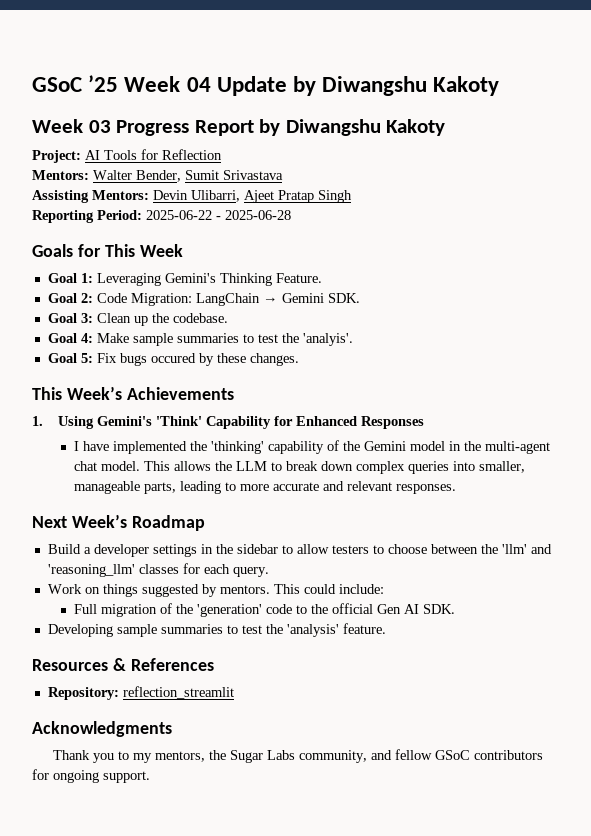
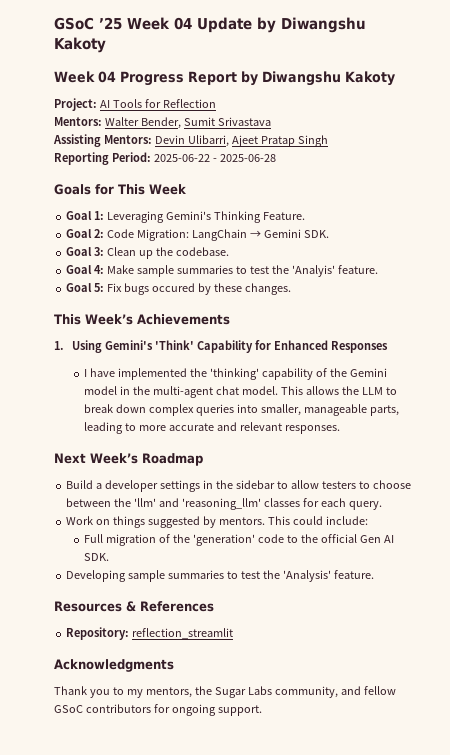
- Week 03 Progress Report by Diwangshu Kakoty
+ Week 04 Progress Report by Diwangshu Kakoty
- Goal 4: Make sample summaries to test the 'analyis'.
+ Goal 4: Make sample summaries to test the 'Analyis' feature.
- Developing sample summaries to test the 'analysis' feature.
+ Developing sample summaries to test the 'Analysis' feature.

--- --- ---

● PROBLEM TO SOLVE
Reproduce each line, exactly as it appears, from the one that contains "04 Progress Report by Diwangshu Kakoty" through the last line of the records. Add no other lines.

● RESPONSE
+ Week 04 Progress Report by Diwangshu Kakoty
- Goal 4: Make sample summaries to test the 'analyis'.
+ Goal 4: Make sample summaries to test the 'Analyis' feature.
- Developing sample summaries to test the 'analysis' feature.
+ Developing sample summaries to test the 'Analysis' feature.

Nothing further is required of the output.